Work instruction -> Without the pictures, write the listing out again exactly as it appears.

---- Available records

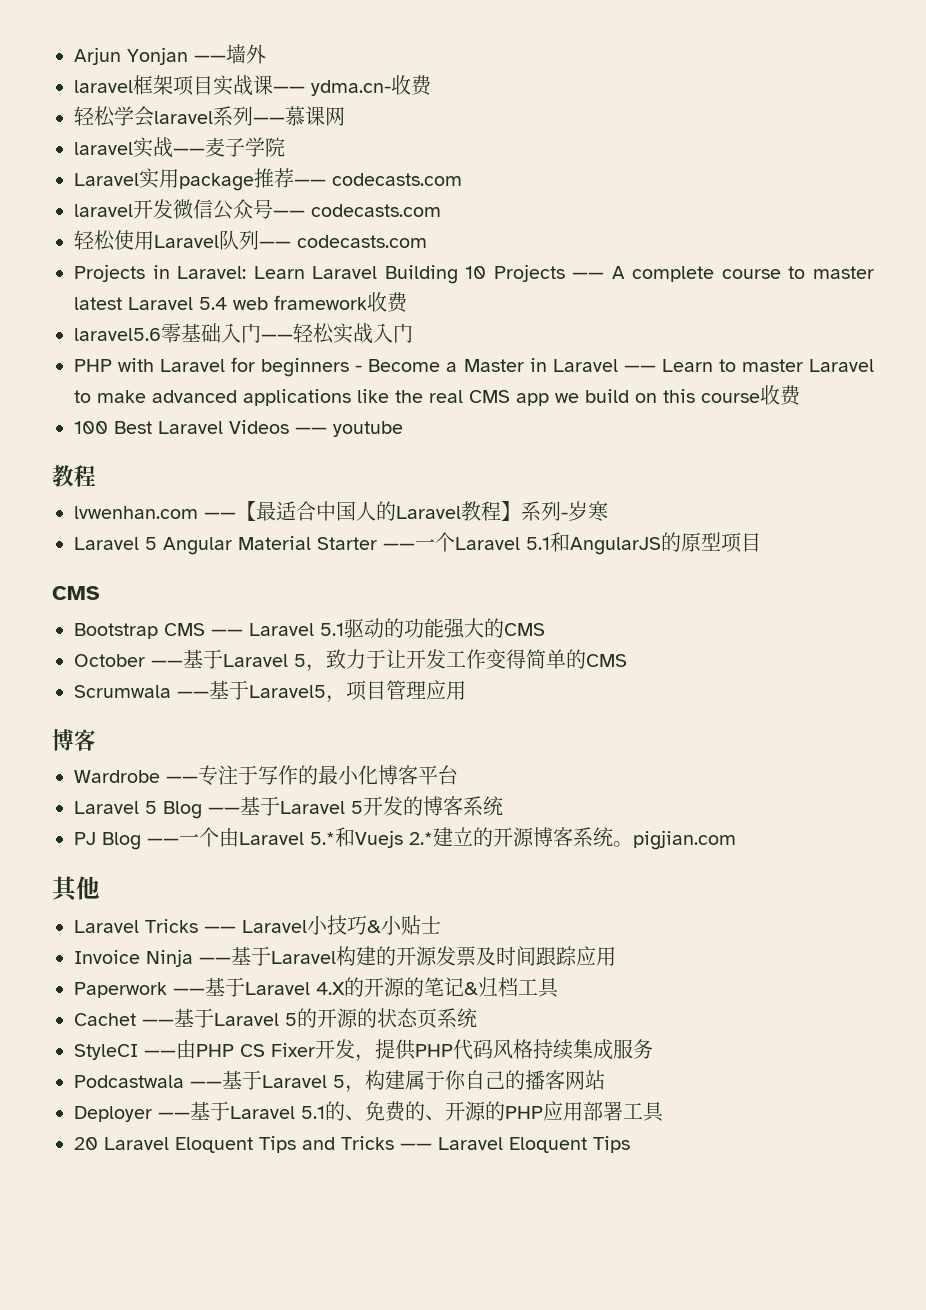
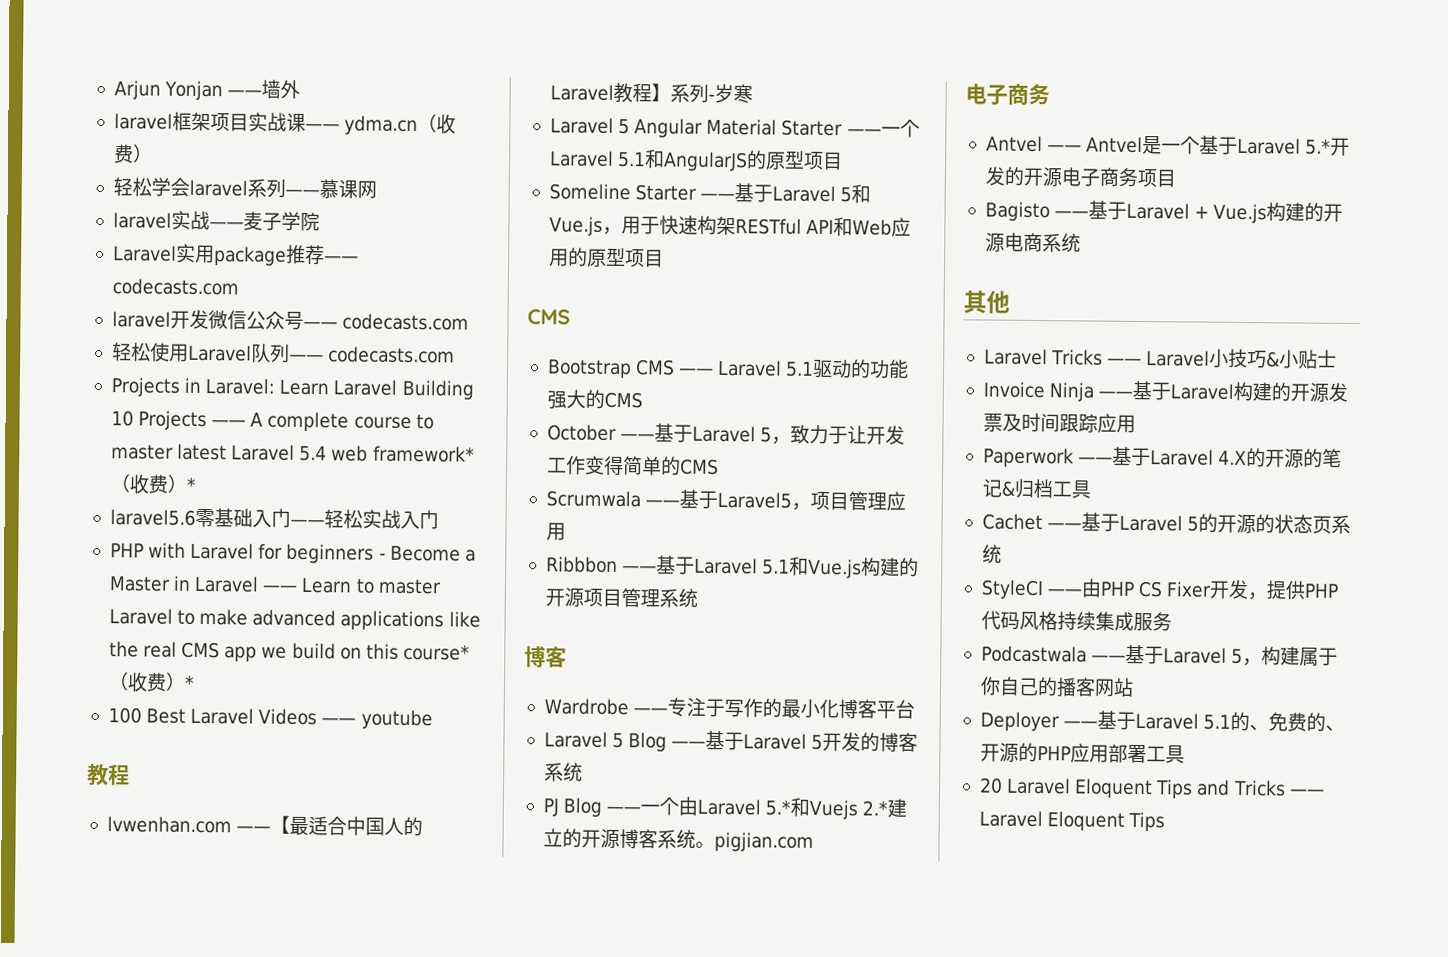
[311,75,432,96] ydma.cn-收费 -> [344,114,457,136] [112,144,153,164] ydma.cn（收费）
[274,292,408,313] framework收费 -> [372,445,475,463] [109,474,196,495] framework*（收费）*
[701,385,801,406] course收费 -> [402,643,470,661] [107,672,195,693] course*（收费）*
(761, 542) none -> [548,183,872,204] [548,215,911,237] [548,247,664,268] // Someline Starter ——基于Laravel 5和Vue.js，用于快速构架RESTful API和Web应用的原型项目
(466, 690) none -> [545,555,920,579] [544,587,698,608] // Ribbbon ——基于Laravel 5.1和Vue.js构建的开源项目管理系统
(736, 840) none -> [965,83,1050,106] [985,135,1351,156] [984,166,1176,188] [984,200,1344,224] [984,232,1081,253] // 电子商务 // Antvel —— Antvel是一个基于Laravel 5.*开发的开源电子商务项目 // Bagisto ——基于Laravel + Vue.js构建的开源电商系统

--------

Response below ->
[311,75,432,96] ydma.cn-收费 -> [344,114,457,136] [112,144,153,164] ydma.cn（收费）
[274,292,408,313] framework收费 -> [372,445,475,463] [109,474,196,495] framework*（收费）*
[701,385,801,406] course收费 -> [402,643,470,661] [107,672,195,693] course*（收费）*
(761, 542) none -> [548,183,872,204] [548,215,911,237] [548,247,664,268] // Someline Starter ——基于Laravel 5和Vue.js，用于快速构架RESTful API和Web应用的原型项目
(466, 690) none -> [545,555,920,579] [544,587,698,608] // Ribbbon ——基于Laravel 5.1和Vue.js构建的开源项目管理系统
(736, 840) none -> [965,83,1050,106] [985,135,1351,156] [984,166,1176,188] [984,200,1344,224] [984,232,1081,253] // 电子商务 // Antvel —— Antvel是一个基于Laravel 5.*开发的开源电子商务项目 // Bagisto ——基于Laravel + Vue.js构建的开源电商系统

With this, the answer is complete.